Lo scorso 23 ottobre ha portato gli Eterni nella Capitale, presentando il kolossal targato Marvel in anteprima nazionale alla 16a Festa del Cinema di Roma. Il tutto a pochi mesi di distanza dalla vittoria dei due Premi Oscar più ambiti, Miglior Film e Miglior Regia, grazie al suo Nomadland. Insomma, Chloé Zhao è rapidamente passata da nome di nicchia, massima esemplificazione di un cinema indipendente, a una tra le personalità più acclamate dell’ultimo periodo.
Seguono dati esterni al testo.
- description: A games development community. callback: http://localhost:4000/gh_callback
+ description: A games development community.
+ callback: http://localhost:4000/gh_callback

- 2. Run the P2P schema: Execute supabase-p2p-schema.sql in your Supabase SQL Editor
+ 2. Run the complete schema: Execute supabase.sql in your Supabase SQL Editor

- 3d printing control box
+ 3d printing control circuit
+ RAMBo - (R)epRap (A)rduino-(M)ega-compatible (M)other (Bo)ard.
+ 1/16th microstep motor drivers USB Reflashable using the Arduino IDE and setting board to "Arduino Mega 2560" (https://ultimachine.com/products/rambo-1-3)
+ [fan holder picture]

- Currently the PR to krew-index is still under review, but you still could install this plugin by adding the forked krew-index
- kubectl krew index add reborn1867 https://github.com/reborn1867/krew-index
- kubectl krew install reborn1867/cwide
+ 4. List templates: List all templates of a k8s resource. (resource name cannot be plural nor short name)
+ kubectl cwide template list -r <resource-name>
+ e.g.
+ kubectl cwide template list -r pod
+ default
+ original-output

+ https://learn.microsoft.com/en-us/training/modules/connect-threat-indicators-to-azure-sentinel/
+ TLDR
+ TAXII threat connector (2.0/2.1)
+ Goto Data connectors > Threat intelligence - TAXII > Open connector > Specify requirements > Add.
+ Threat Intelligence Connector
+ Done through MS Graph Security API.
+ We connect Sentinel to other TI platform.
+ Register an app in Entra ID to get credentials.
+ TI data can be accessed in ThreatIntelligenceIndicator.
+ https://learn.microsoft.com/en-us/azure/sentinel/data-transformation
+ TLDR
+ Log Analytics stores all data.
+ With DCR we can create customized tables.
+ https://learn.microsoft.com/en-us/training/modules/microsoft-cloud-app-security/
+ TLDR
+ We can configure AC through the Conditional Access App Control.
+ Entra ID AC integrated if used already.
La regista cinese, al secolo Zhao Ting, soffia oggi 40 candeline e, nonostante il – relativo – flop di Eternals, ci ricorda proprio grazie al terzo film della cosiddetta Fase Quattro del MCU quanto la diversità sia un valore aggiunto.

Credits: Teresa Comberiati

Eternals, un Marvel atipico

“… Anche se a volte sembrerebbe vero il contrario. Ma ho sempre trovato bontà nelle persone che ho conosciuto, ovunque io sia andata nel mondo.” – nel ricevere dalle mani di Bong Joon-ho l’Oscar alla Miglior Regia per Nomadland, Chloé Zhao ha lanciato un forte messaggio di inclusività. La stessa che, in maniera ancora più palese, la regista cinese ha cercato di imprimere nel kolossal del MCU Eternals. Il kolossal, distribuito nelle sale cinematografiche italiane a partire dallo scorso 5 novembre, non ha raggiunto il successo di pubblico sperato, divenendo una parentesi isolata rispetto al resto della produzione targata Marvel.

La lotta tra Eterni e Devianti – esseri divini, i primi, e mutanti pericolosi, i secondi – è difatti raccontata in maniera atipica, rispetto ai canoni del MCU. Le scene d’azione assumono uno spazio limitato rispetto alla psicologia dei personaggi; il montaggio dinamico lascia spazio a tempistiche più dilatate, prediligendo un ritmo meno serrato e uno sguardo più naturalistico, sull’ambiente e sull’individuo. Insomma, Chloé Zhao ha indubbiamente portato un modo di fare indipendente (esemplificato da Nomadland) all’interno dell’ottica blockbuster, ponendo al centro dell’attenzione l’individuo, in tutte le sue sfaccettature e peculiarità.

L’inclusività di Chloé Zhao in un cinema ancora non pronto

Al contempo, il materiale umano non si riduce a una rappresentazione limitata. Chloé Zhao ci mostra infatti un’importante diversificazione tra i personaggi, nel loro modo di affrontare le situazioni e, soprattutto, nell’affrontare il dolore. Inoltre, Eternals porta sul grande schermo Makkari (Lauren Ridloff), il primo eroe non udente. La pellicola ha suscitato, in aggiunta, un dibattito per la rappresentazione della prima famiglia omogenitoriale nella storia del MCU. Il lungometraggio ci mostra, infatti, i personaggi di Phastos (Brian Tyree Henry) e Haaz Sleiman, prima coppia dichiaratamente gay di supereroi che ha messo su famiglia.

Con il suo spirito di inclusività, in un cinema fatto di istinto e di rapporto con la natura – come ha ammesso a Vanity Fair – Chloé Zhao si è fatta strada, scandagliando i codici di rappresentatività sin nella Marvel stessa. “Cerco anche di decostruire la mascolinità, sia nelle donne che negli uomini.” – ha ammesso sempre ai microfoni di Vanity Fair. Forse una ventata d’aria troppo forte da metabolizzare tutta insieme. Il lungometraggio, infatti, non ha riscosso il successo sperato, ottenendo su Rotten Tomatoes il punteggio più basso per un film targato Marvel. Eppure, Eternals farà ancora parlare di sé, per molto a lungo. Forse, era proprio ciò di cui avevamo bisogno, ma che ancora non ci meritavamo. Ciononostante, Chloé Zhao ce lo ha donato comunque.